Starting point is 01:03:00 And now we are like the Greeks, looking out at the exoplanets. All we see are little planets. We don't have any detail on them yet. So we're equally ignorant about them as the Greeks were about our planets. And what we're seeing are those objects that have sculpted out their solar systems. So even if there was no word for this class of bodies that has been dominant, dynamically dominant in their solar systems, even if there was no word, we'd have to invent a word for them. Because whenever anybody on a computer tries to simulate the evolution of a solar system or a stellar system, this concept of a body that clears out its orbital corridor is central. So we would need a word anyway. Well, we have that word. It's called planet. So there's no sense
Starting point is 01:03:52 in trying to extend planet to other criteria like roundness or anything. This category needs to remain the same. What about the sort of compromise term that a lot of people have adopted of dwarf planet, not just for Pluto, but Ceres and some of those other objects that have been found in the Kuiper Belt? Well, dwarf planet makes no sense when you think about it, because how can anything be a dwarf of a category that it is not a member of, right? Another word needs to be created. But here's another thing. I don't think the roundness is a sensible criterion
Starting point is 01:04:30 because you never really know if it's round. And whether it's round, whether it's in hydrostatic equilibrium will depend on its composition. There's other ways to look at categorizing bodies according to their geophysical properties. And I think someone I know is going to be working on this. I won't make any mention of it yet. On one hand, I'm sort of sympathetic that people want to be able to talk about large-ish bodies, but I'm not sympathetic to a lot of justifications that I've heard. Some of them go
Starting point is 01:05:06 like, look at Pluto. Look how complex its surface is. Well, complexity is not something that you can use to categorize anything because there's complexity on every spatial scale. Complexity is an outcome of our universe. It's everywhere to be found. So it's scale invariant. You can't use that. Another is, oh, look at Pluto. It's got satellites. It looks like a miniature solar system.

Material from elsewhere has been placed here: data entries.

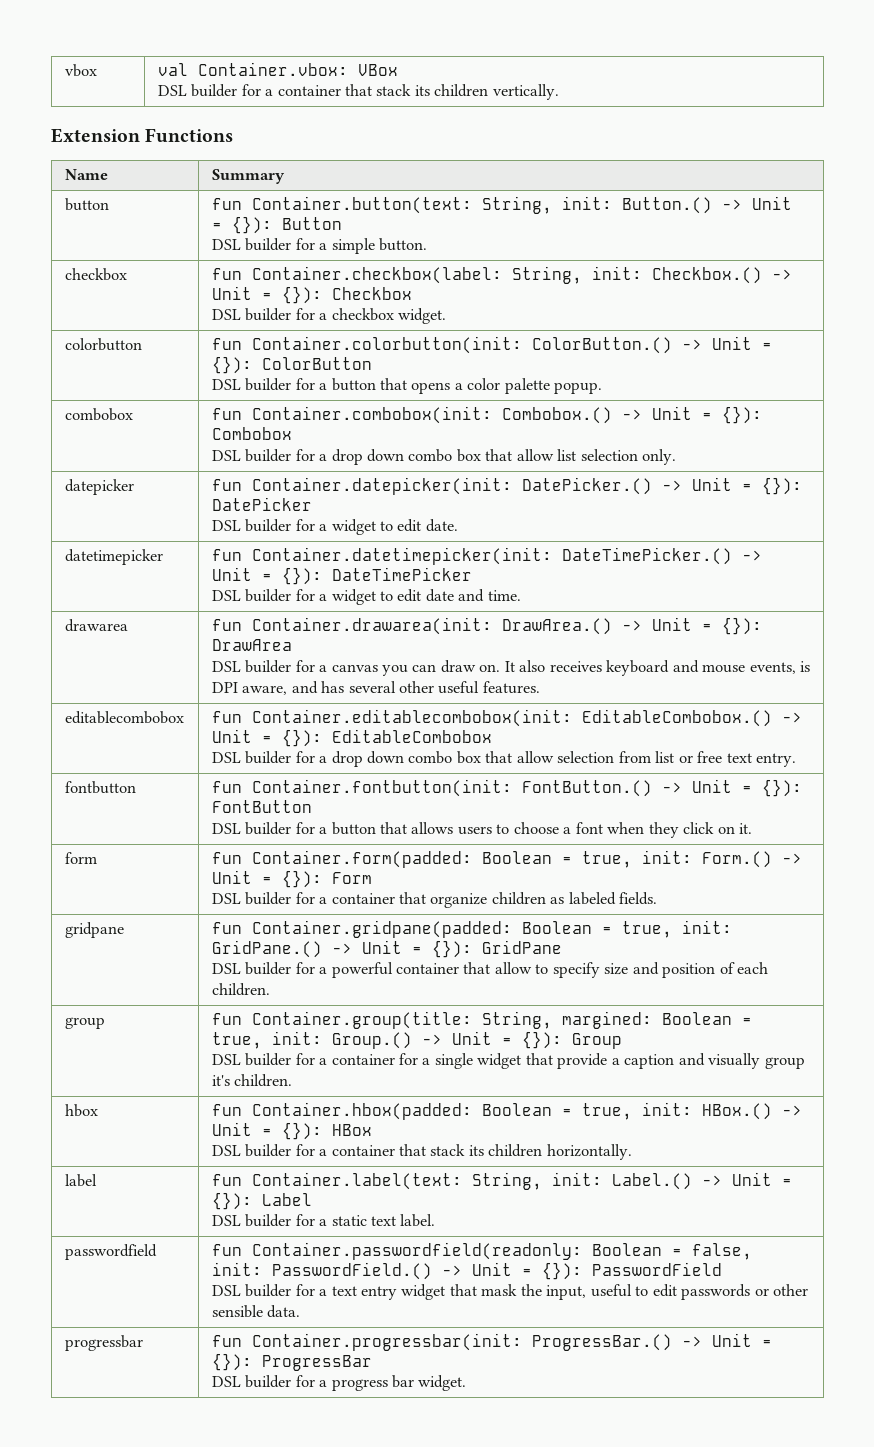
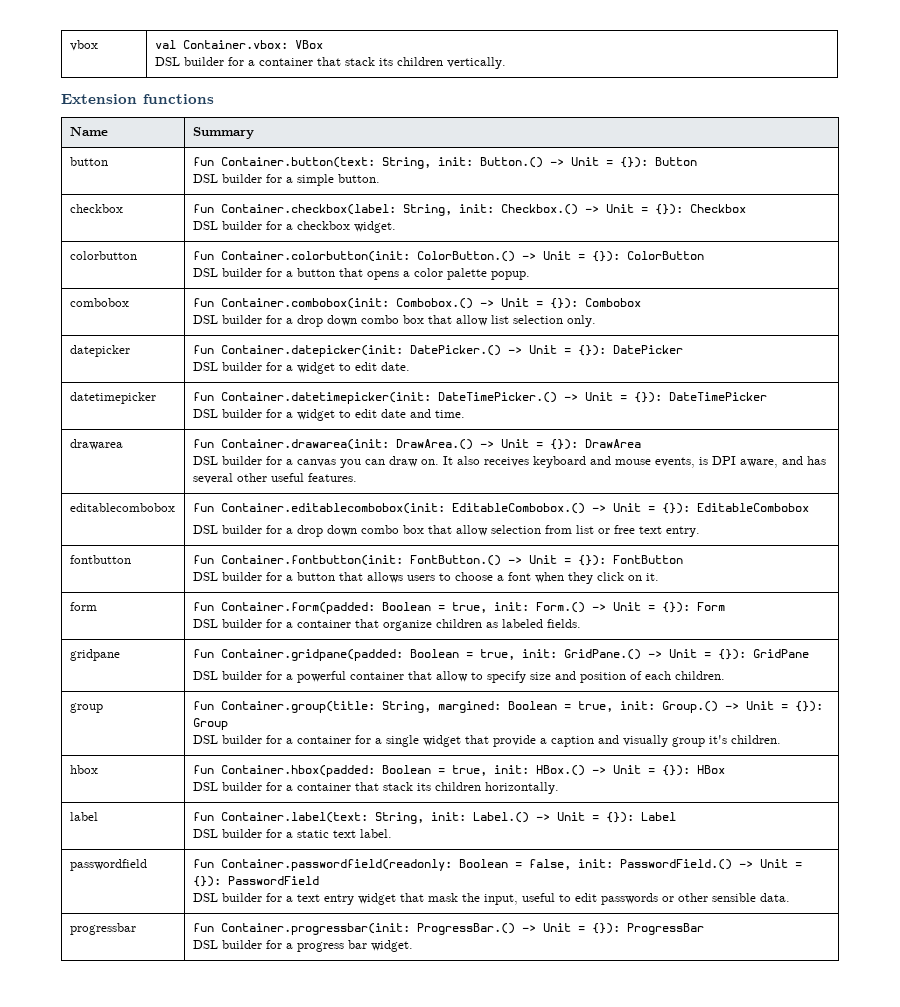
[145,128,234,143] Functions -> [143,94,214,104] functions

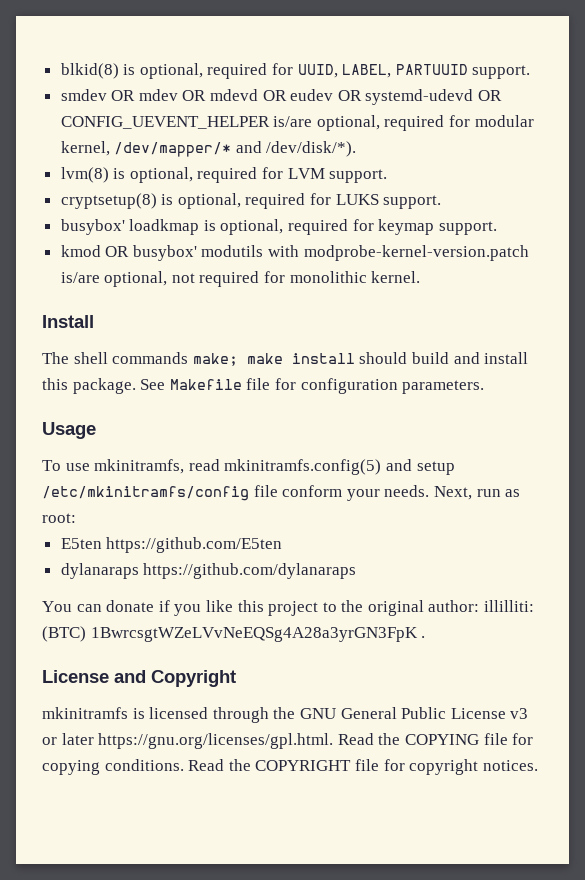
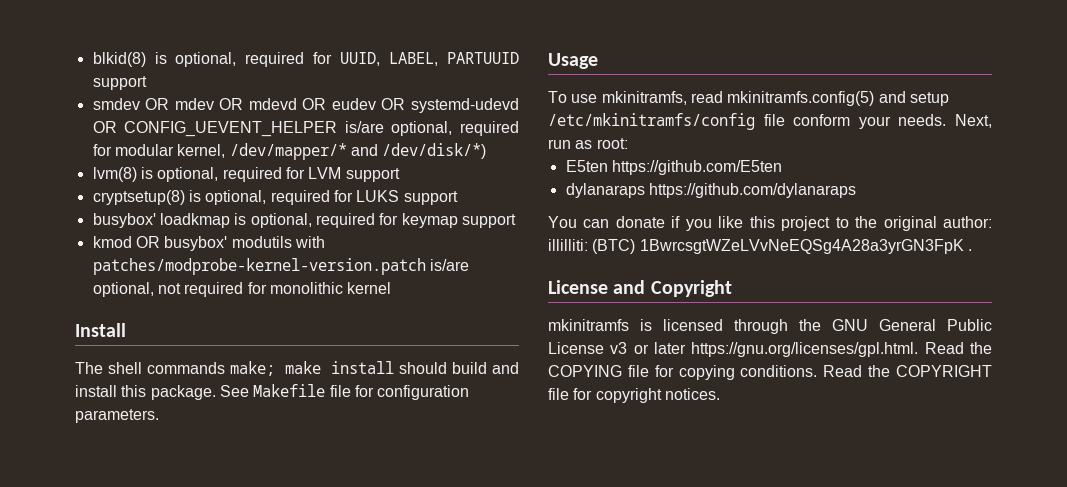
[472,65,531,79] support. -> [92,76,147,90] support
[266,141,357,157] /dev/disk/*). -> [382,143,487,159] /dev/disk/*)
[329,169,388,183] support. -> [345,168,400,182] support
[383,195,442,209] support. -> [403,191,458,205] support
[438,221,497,235] support. -> [461,214,516,228] support
[303,245,529,261] modprobe-kernel-version.patch -> [92,258,426,275] patches/modprobe-kernel-version.patch
[371,271,421,283] kernel. -> [347,282,392,294] kernel

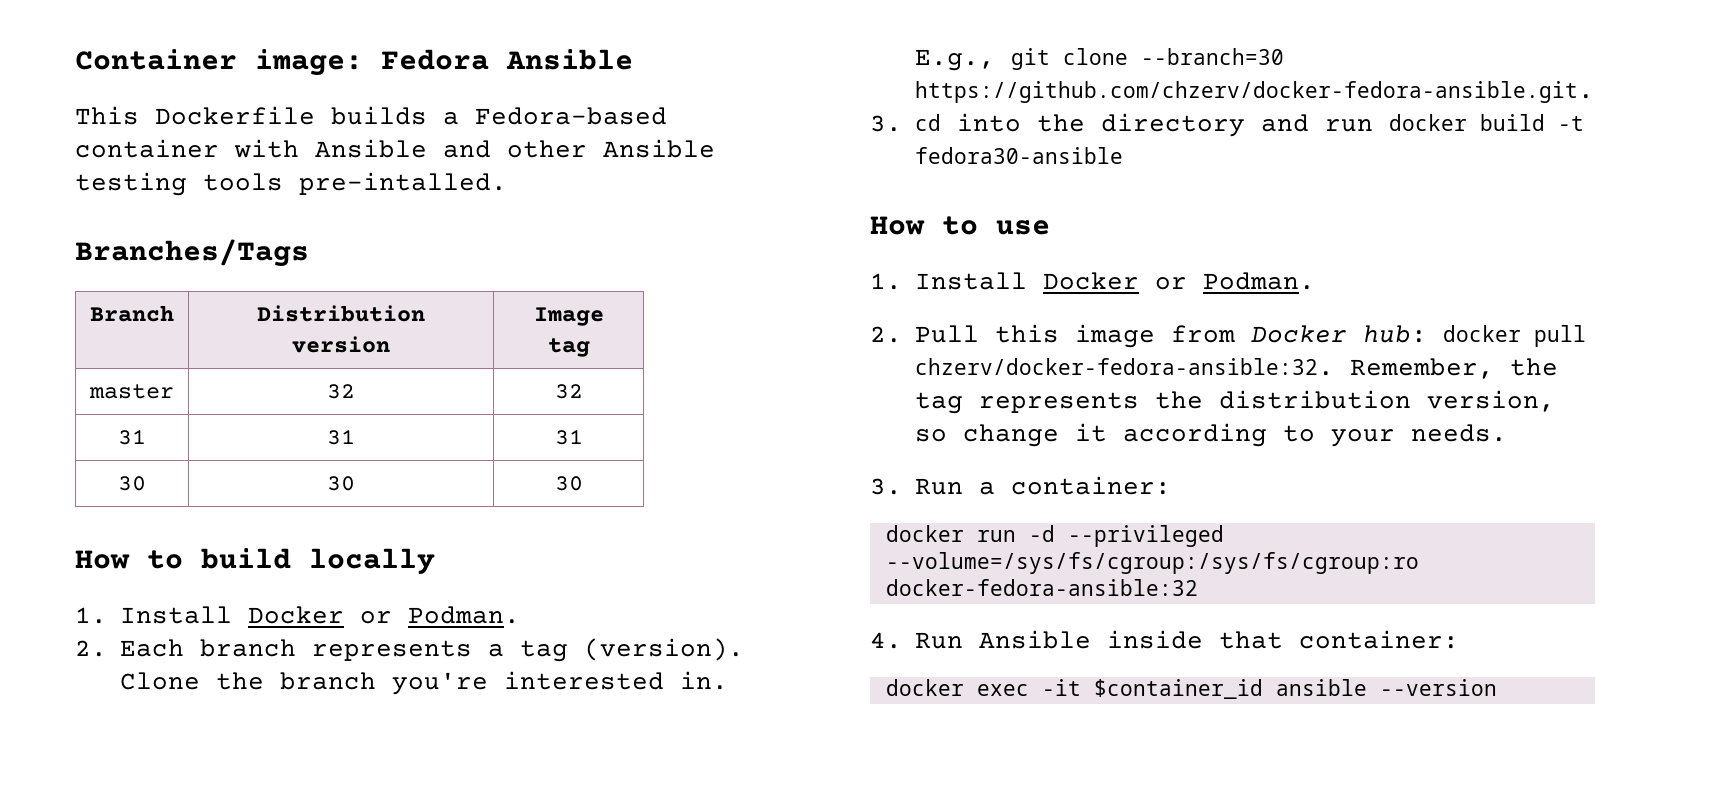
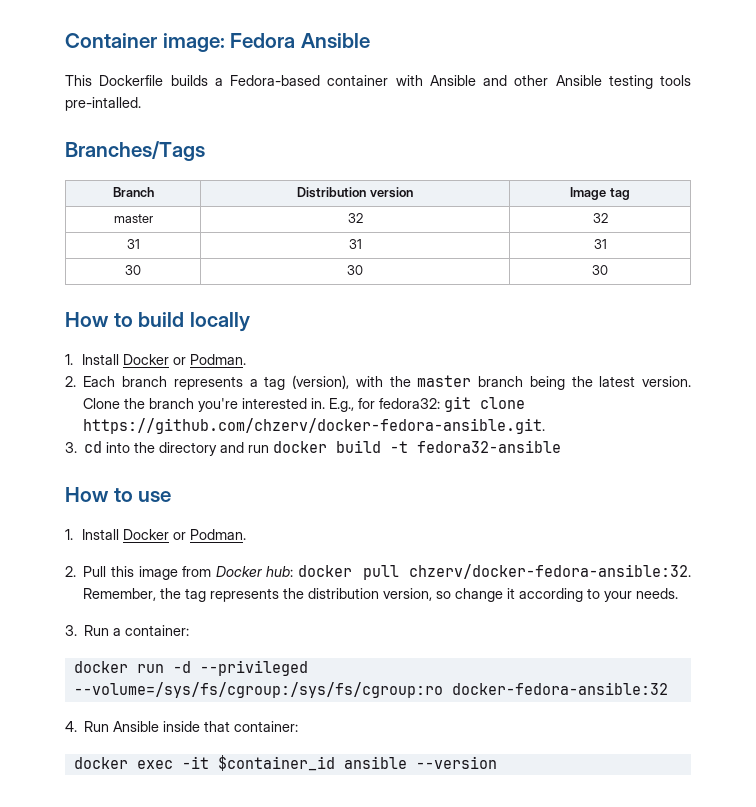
[584,638,744,661] (version). -> [292,375,691,390] (version), with the master branch being the latest version.
(995, 60) none -> [358,398,441,409] for fedora32:
[1141,48,1284,65] --branch=30 -> (526, 403) none
[915,147,1123,164] fedora30-ansible -> [417,440,562,453] fedora32-ansible

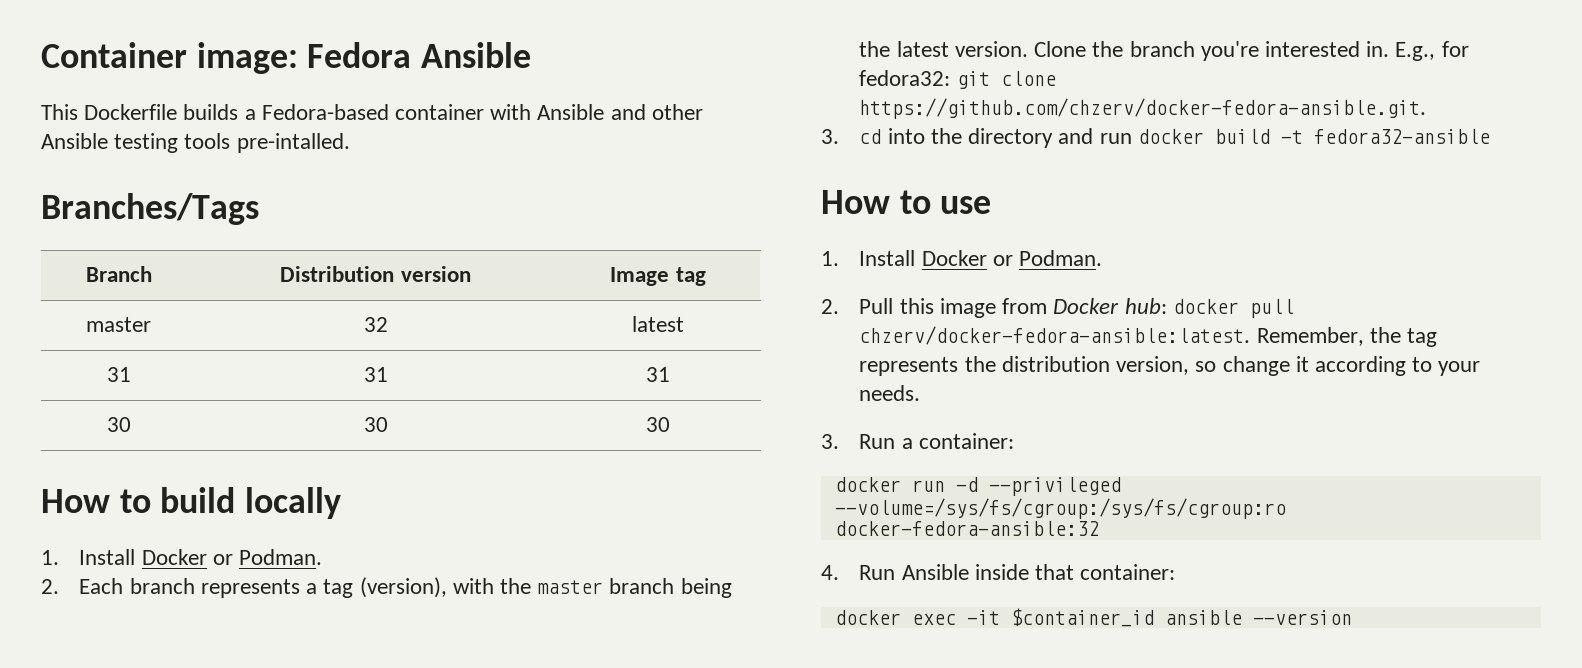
[592,213,608,223] 32 -> [632,316,684,332] latest
[408,564,691,579] chzerv/docker-fedora-ansible:32. -> [859,326,1251,345] chzerv/docker-fedora-ansible:latest.

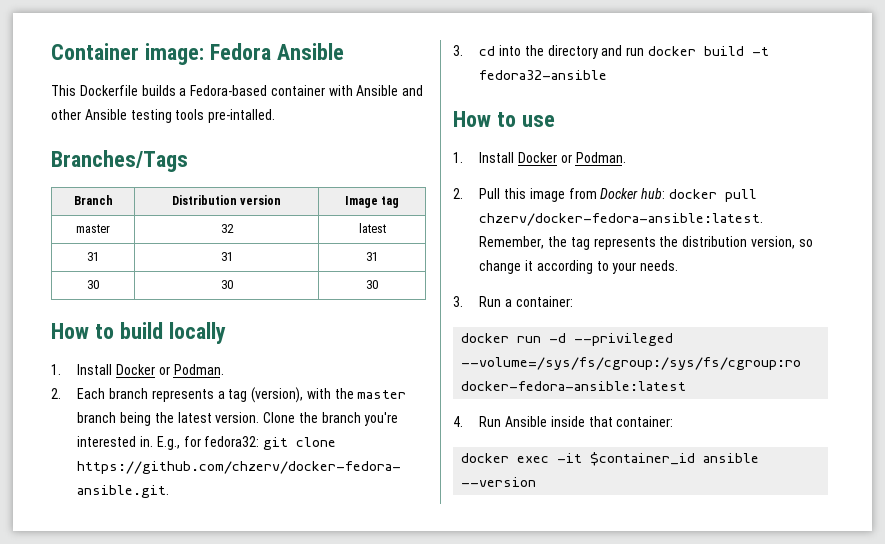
[834,521,1099,536] docker-fedora-ansible:32 -> [461,381,687,391] docker-fedora-ansible:latest

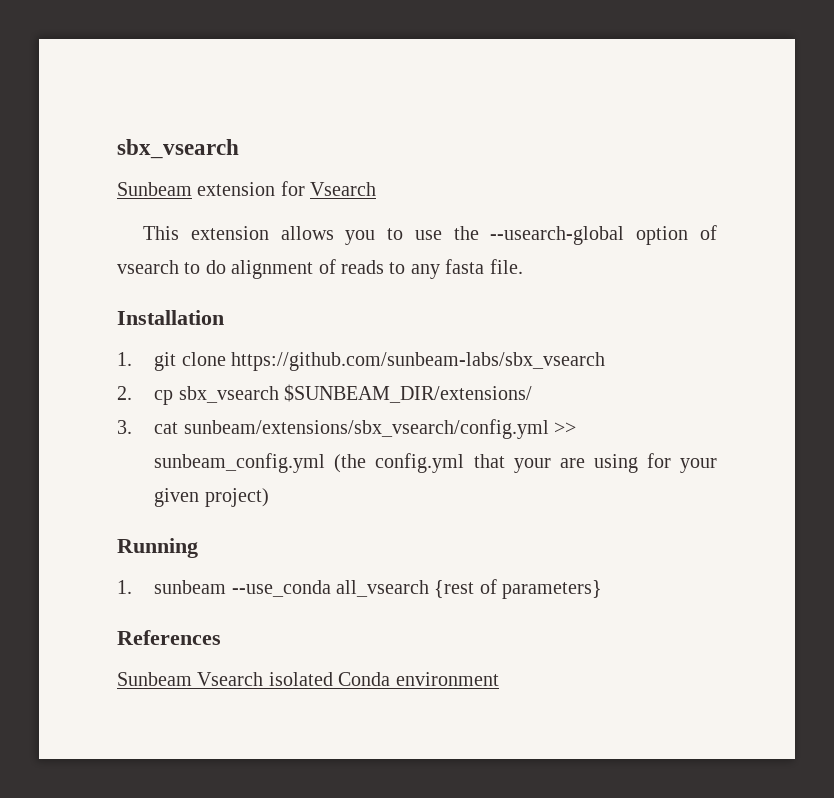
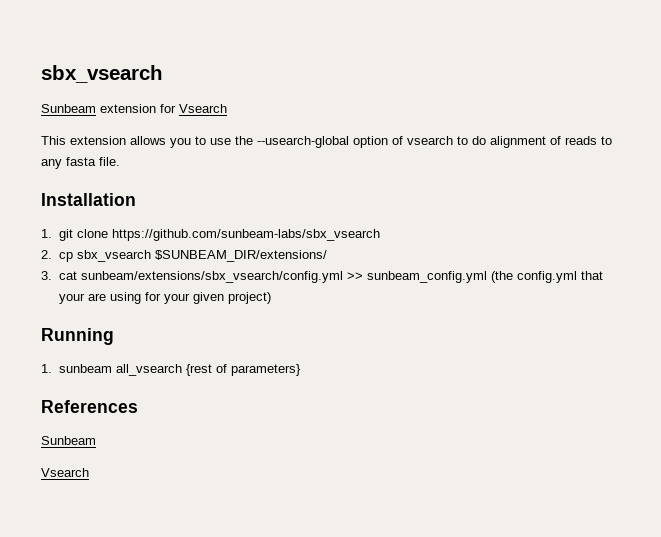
[231,580,331,597] --use_conda -> (113, 368) none
[197,672,499,686] Vsearch isolated Conda environment -> [41,468,89,477] // Vsearch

Starting point is 01:05:34 Well, asteroids have satellites. That's another scale invariant process. So you can't use that to say it's got to be a planet. So I just think if this group of people interested in natural or inherent geophysical characteristics wants a word, they just should invent another word. But planet is taken, and it's already well justified. So you know I'm going to hear from people, of course, and I suspect the debate will continue here and elsewhere with excellent people on both sides. But I know that you, in spite of all of this, have marveled at those gorgeous images of Pluto returned by New Horizons. Oh, I love them. I mean, it really was. I was, of course, eager to see, was it going to look like
Starting point is 01:06:20 Triton? Because they're kind of kissing cousins. Triton was captured from the outer solar system into orbit around Neptune, excuse me, from a heliocentric orbit into orbit around Neptune. So I was expecting that it would look like what I was half hoping it wouldn't, because then it would be more exciting. And it kind of like split the difference, because there are ways in which it looks like Triton. There are, of course, because it's also an icy body. It's in a cold place. It's got nitrogen on the surface. It has things in common with Triton, but it also had a lot of really, really unusual features like the convective pattern. And I don't know the terminology, but there was a big flat area. It had these things that look like the top of convection cells.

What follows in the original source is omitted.